Only three hours from my house is this impressive feat of man - the largest mountain carving in the world. Crazy Horse Monument is far from complete, but when it is, it will be 563 feet tall, and tower above an American Indian university and medical center, as depicted here.
Sculptor Korczak Ziolkowski and Lakota Chief Henry Standing Bear began work officially in 1948 on this memorial, which they envisioned would honor the culture, tradition and living heritage of North American Indians. They chose the Lakota leader Crazy Horse as a subject because they felt he embodied the spirit of all Native Americans through his ferocity in battle and his dedication to preserving their way of life. He was murdered by a soldier after surrendering, and thus became a martyr.

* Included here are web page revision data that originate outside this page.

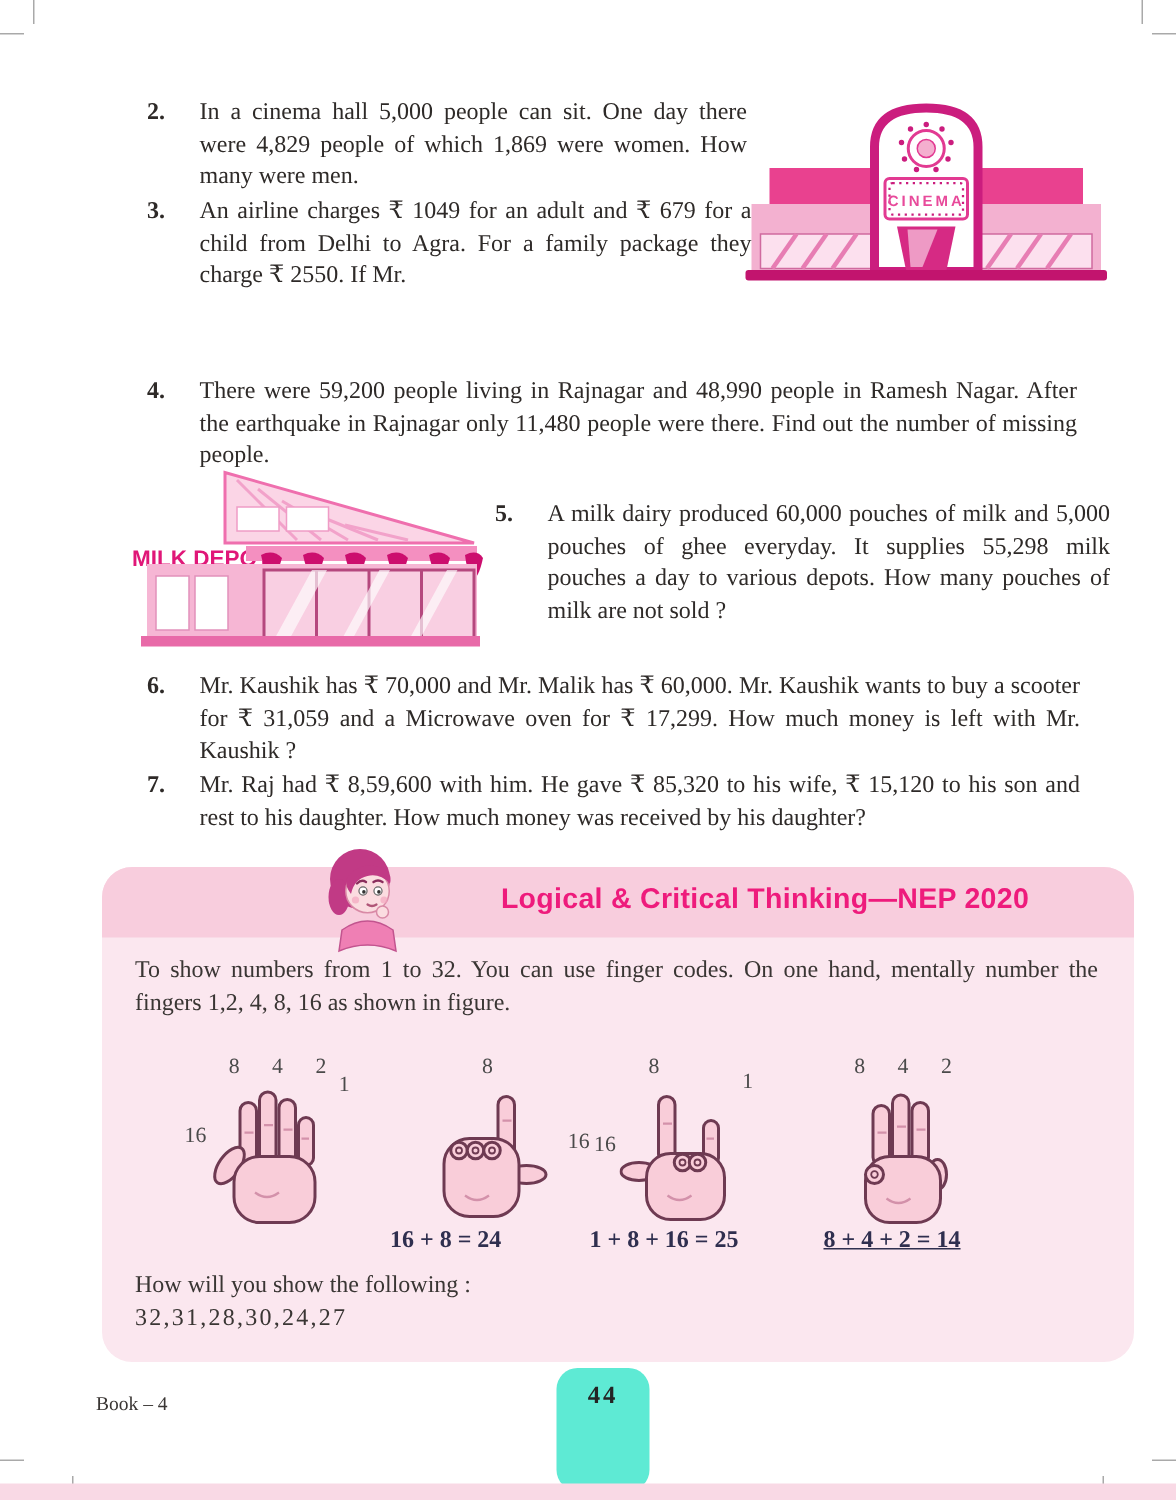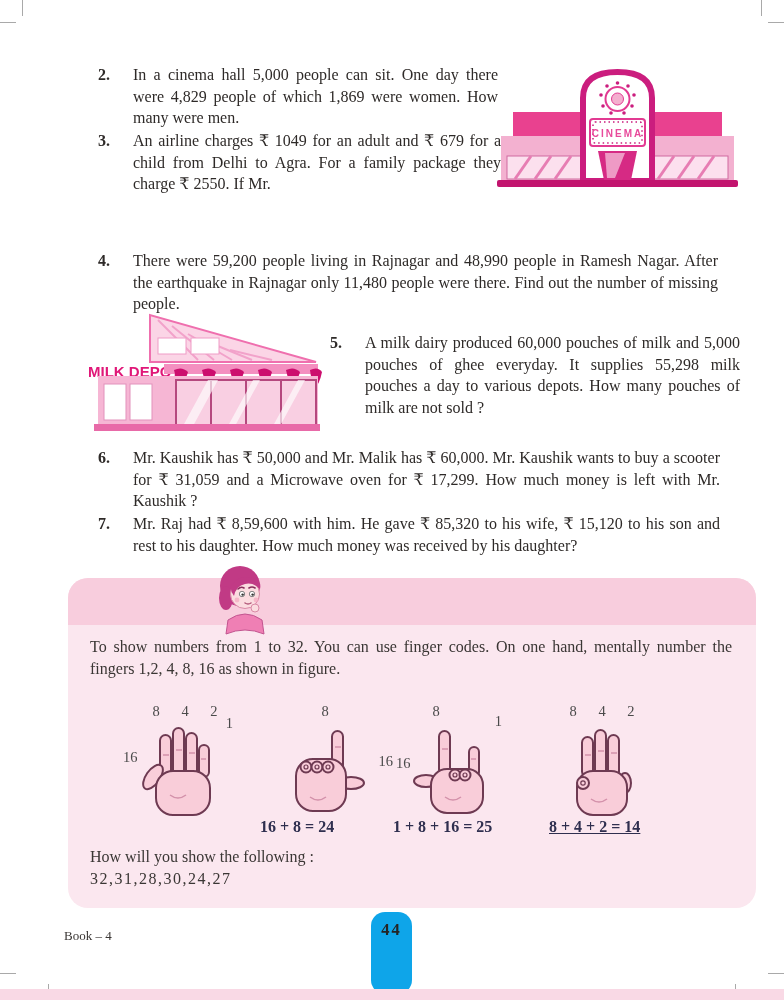--- a/index.html
+++ b/index.html
@@ -185,7 +185,7 @@
   </div>
   <div class="problem" id="p6">
     <span class="pnum">6.</span>
-    <span class="ptext">Mr. Kaushik has ₹ 50,000 and Mr. Malik has ₹ 60,000. Mr. Kaushik wants to buy a scooter for ₹ 31,059 and a Microwave oven for ₹ 17,299. How much money is left with Mr. Kaushik ?</span>
+    <span class="ptext">Mr. Kaushik has ₹ 70,000 and Mr. Malik has ₹ 60,000. Mr. Kaushik wants to buy a scooter for ₹ 31,059 and a Microwave oven for ₹ 17,299. How much money is left with Mr. Kaushik ?</span>
   </div>
   <div class="problem" id="p7">
     <span class="pnum">7.</span>

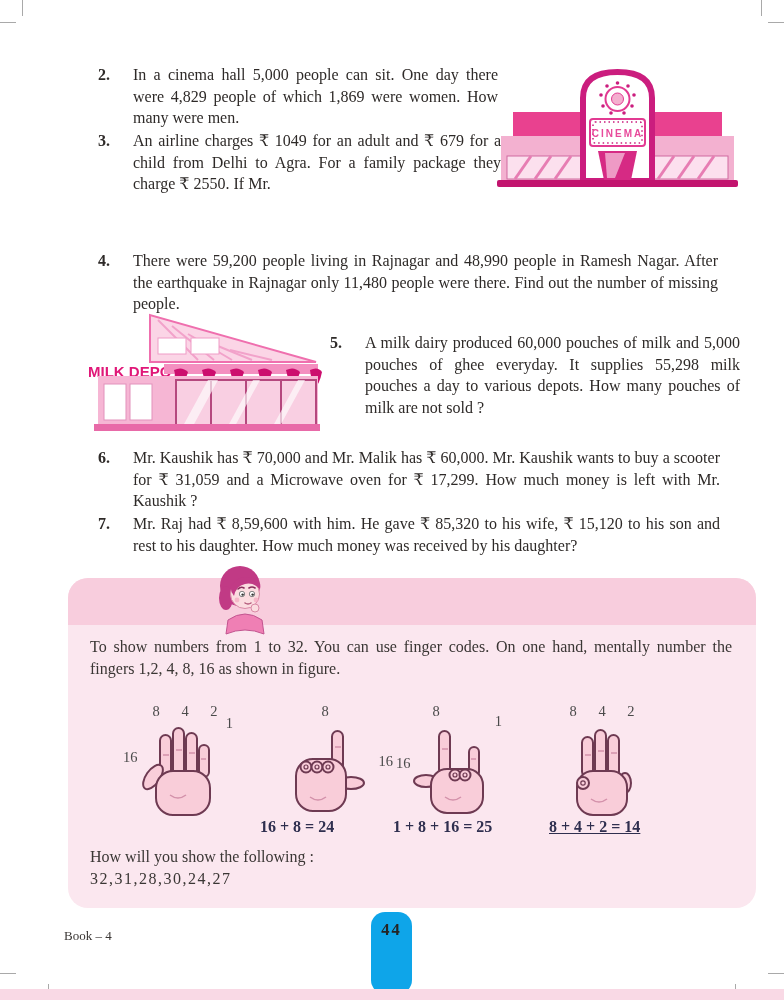--- a/index.html
+++ b/index.html
@@ -213,6 +213,7 @@
       <circle cx="46" cy="46" r="4" fill="#fbdce0" stroke="#d98aa6"></circle>
     </svg>
 
+    <div class="nep-title">Logical &amp; Critical Thinking—NEP 2020</div>
     <div class="nep-intro">To show numbers from 1 to 32. You can use finger codes. On one hand, mentally number the fingers 1,2, 4, 8, 16 as shown in figure.</div>
 
     <div class="hand hand-1">

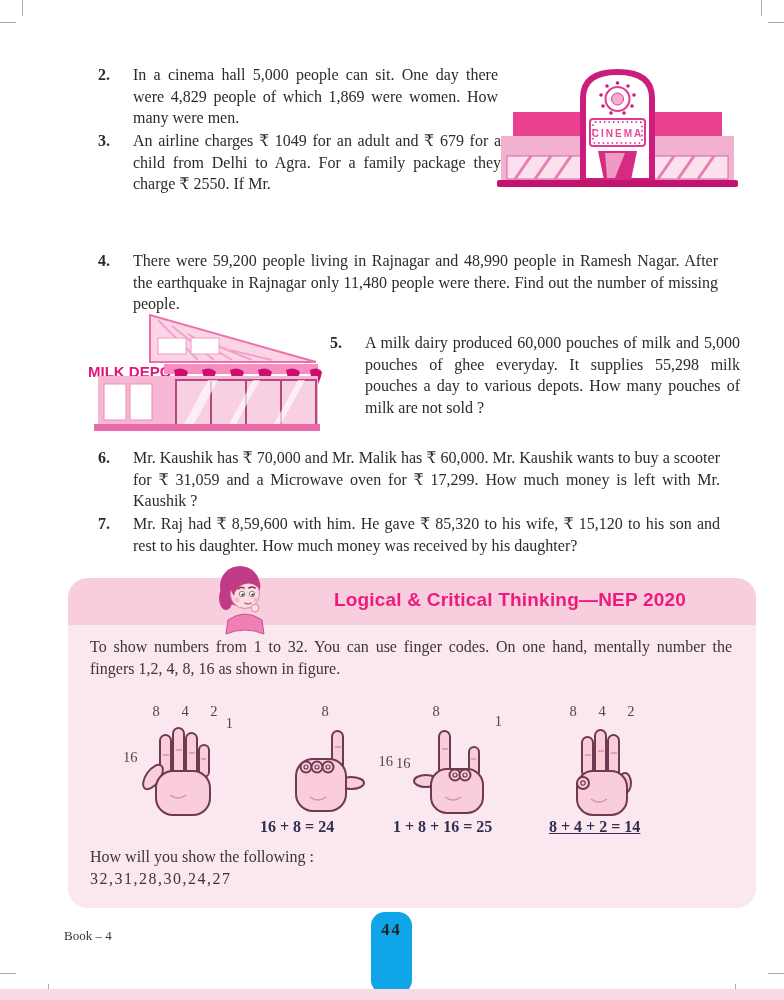--- a/index.html
+++ b/index.html
@@ -68,8 +68,8 @@
 
   
   .book-label{position:absolute; left:64px; top:928px; font-size:13px; color:#3a3634;}
-  .page-tab{position:absolute; left:371px; top:912px; width:41px; height:82px;
-    background:#0ea5e9; border-radius:14px;}
+  .page-tab{position:absolute; left:371px; top:912px; width:62px; height:82px;
+    background:#5eead4; border-radius:14px;}
   .page-num{position:absolute; left:0; right:0; top:8px; text-align:center;
     font-weight:bold; font-size:16.5px; letter-spacing:2px; color:#242424;}
 </style>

Ziolkowski worked on this monument for the last half of his life, and when he died in 1982, his wife and seven of his ten children took up his work. The monument is entirely funded by donations and admission fees, as the sculptor felt it would compromise the integrity of the project if federal or state funds were used. Because of this, and the mercurial weather of the Black Hills, work proceeds slowly, and no one knows when the monument will be completed.
In this photo you can see the white outline of the horse's head, with his ear pointed back toward the face. The long, flat surface that stretches out from the face will be Crazy Horse's arm, stretched out in front of him. Ziolkowski depicted Crazy Horse with his left hand pointing in answer to the famous question asked of him, "Where are your lands now?" Crazy Horse replied, "My lands are where my dead lie buried."